The Haskells came to Blue Hill one summer at the invitation of friends, loved the area and soon purchased land on Parker Point and built the largest house in the area, Dundree, which still stands today. Mr. Haskell died at age 54 in 1922. Mrs. Haskell continued to spend summers at Dundree and was active in local society circles including the Kollegewidgwok Yacht Club. She and her son, Melville, purchased a 52-foot, two-masted Alden-designed schooner, Troubadour, and hired a local man, Harry Conary, to captain it. His father, Alden, owned a large tract of waterfront property about a mile south of Dundree on the cove named for his family. With two small islands to the south and southeast and bold ledges to the west and north, it offered a protected mooring place, and the Haskells apparently leased land from Conary and built the boathouse and a dock.
In 1928, Mrs. Haskell purchased the land surrounding the boathouse and held it until 1944, when she sold it to another entrepreneurial Ohio family, Leslie and Elsa Leveque, of Columbus. Leveque built his reputation as a shrewd businessman by buying Columbus’s tallest skyscraper (and at 47 floors the fifth tallest building in the world for several years) out of foreclosure during the Depression and renaming it the Leveque Tower.

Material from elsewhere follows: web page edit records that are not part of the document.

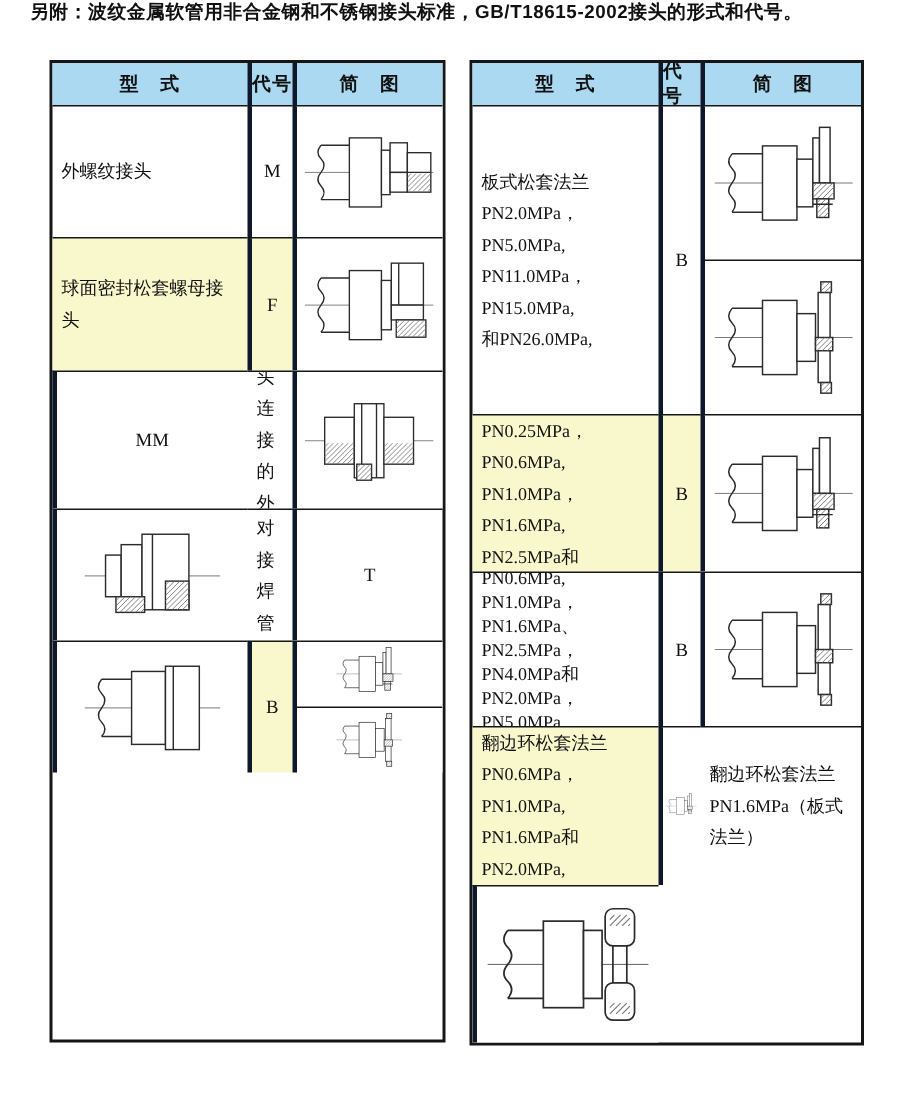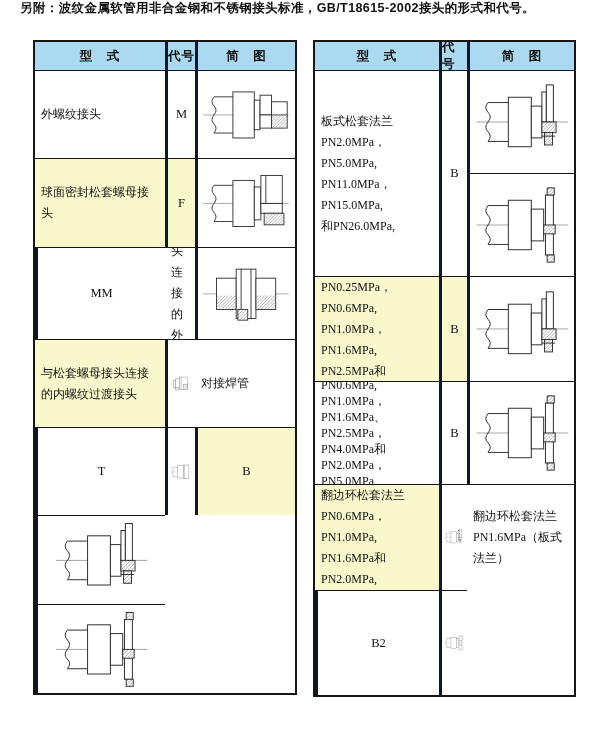"与松套螺母接头连接的内螺纹过渡接头" div.cell { html: <div>与松套螺母接头连接的内螺纹过渡接头</div> -> none }
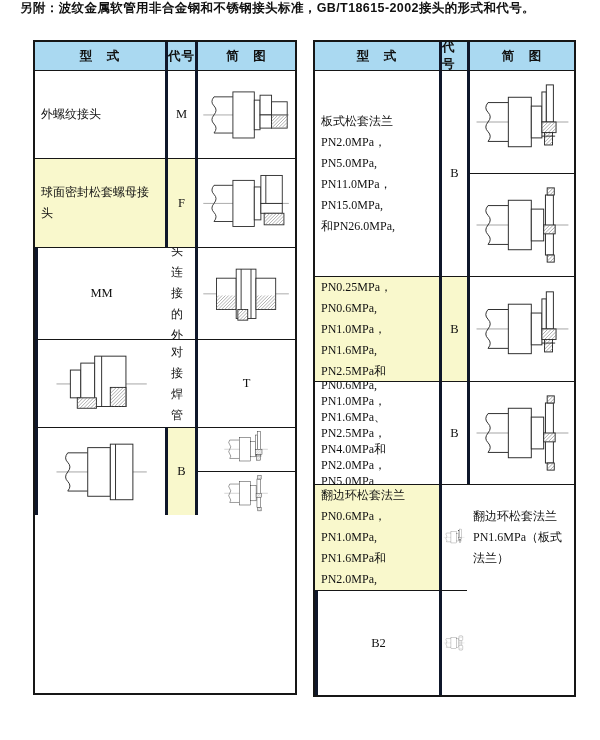"B2" div.cell { html: <div>B2</div> -> none }
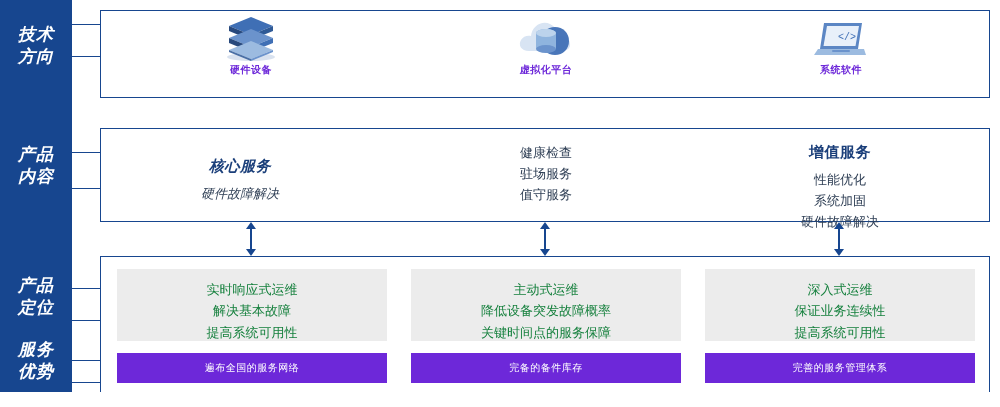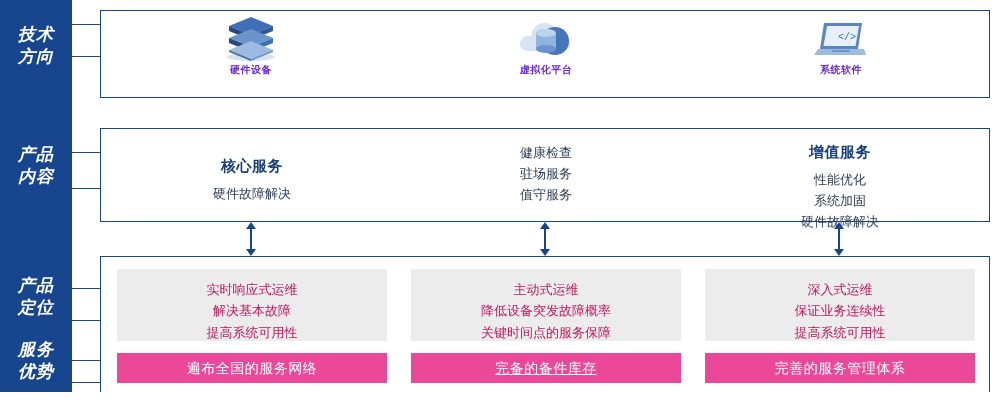"核心服务" div.content-col { font-style: none -> italic; left: 26px -> 14px }
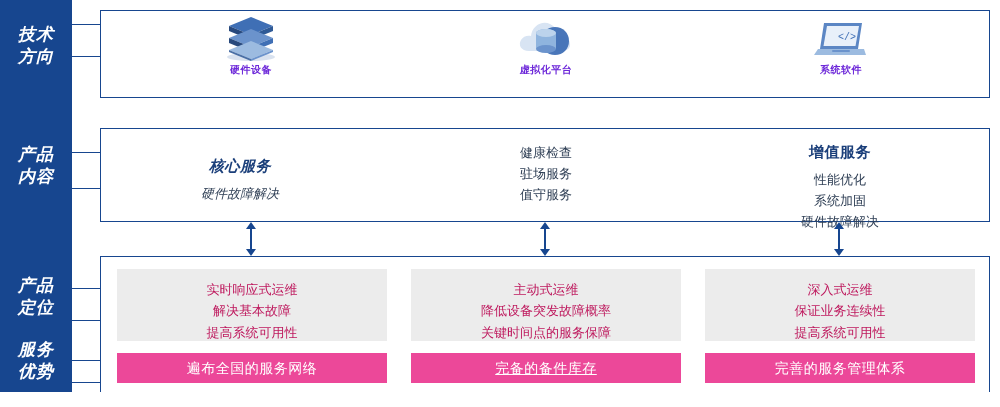"实时响应式运维" .pos-item { color: #be185d -> #15803d }
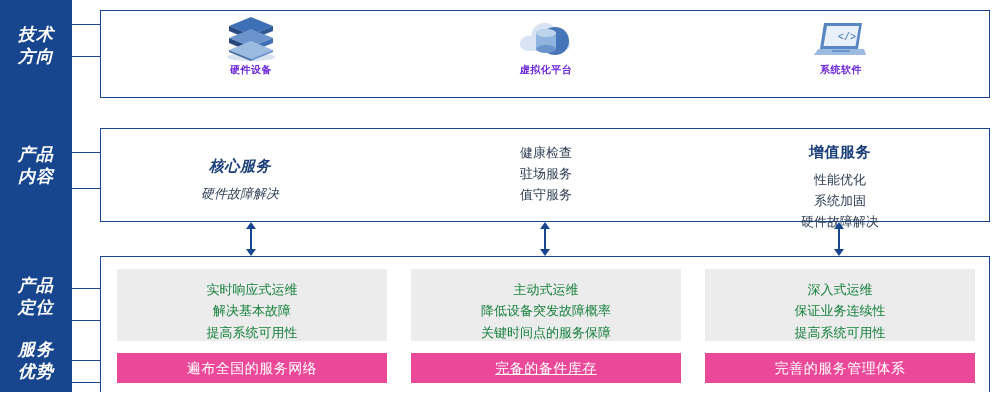"遍布全国的服务网络" .adv-card { background: #ec4899 -> #6d28d9; font-size: 14px -> 10px }
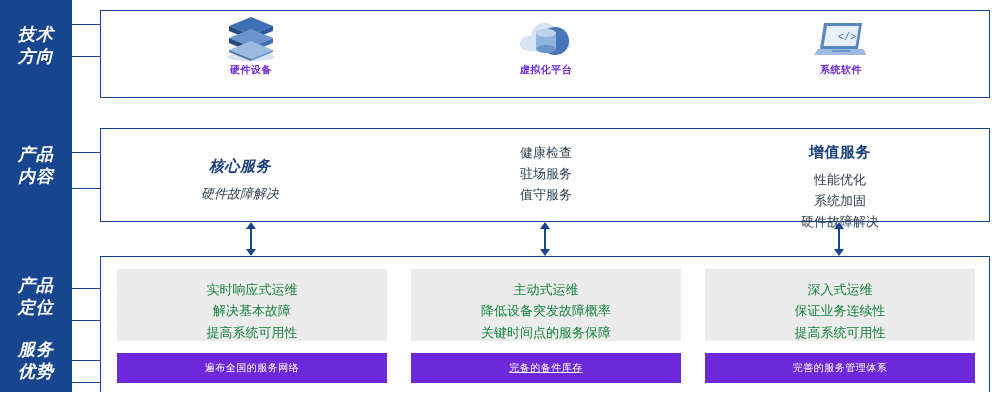"完备的备件库存" div.adv-card { text-decoration: underline -> none }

The Leveques’ summer home was just down the road toward Brooklin, overlooking Blue Hill Falls, and the boathouse and cove were a perfect location for mooring their boats as well as the floatplane Mr. Leveque loved to fly. He had a wooden platform built on the rocky beach to allow him to taxi his plane onto the shore. Ironically, like Coburn Haskell, Leveque was also an innovator in sports equipment. As the owner of a bowling alley, he worked successfully with one of his employees to develop an automatic pin-setting machine. Several other men and firms were pursuing the same goal simultaneously—with some success. A few years later, the company that became AMF purchased the rights to the Leveque machine.
Tragically, Mr. and Mrs. Leveque died in 1946 when their private plane (not a floatplane) crashed in New Hampshire on their way home to Ohio, also killing their pilot. But the boathouse remained in the Leveque family for another 63 years. The couple’s only son, Frederick, purchased it and 10 acres around it from his mother’s estate for just under $5,000 in 1954 (the equivalent of $52,000 today). For 30 years, the boathouse had been white, but soon after buying it, Frederick and his wife had it painted red—as it has remained ever since.
Both the Haskells and the Leveques enjoyed having fast, beautiful boats, both sail and power. The Haskells’ Alden schooner, Troubadour, was built by the Hodgdon company in East Boothbay. It competed every year in the two-day Blue Hill to Northeast Harbor race, a major event in the 1920s and 1930s that drew more than 150 entries in multiple classes, of both sail and power. The starting and ending points for the race switched annually.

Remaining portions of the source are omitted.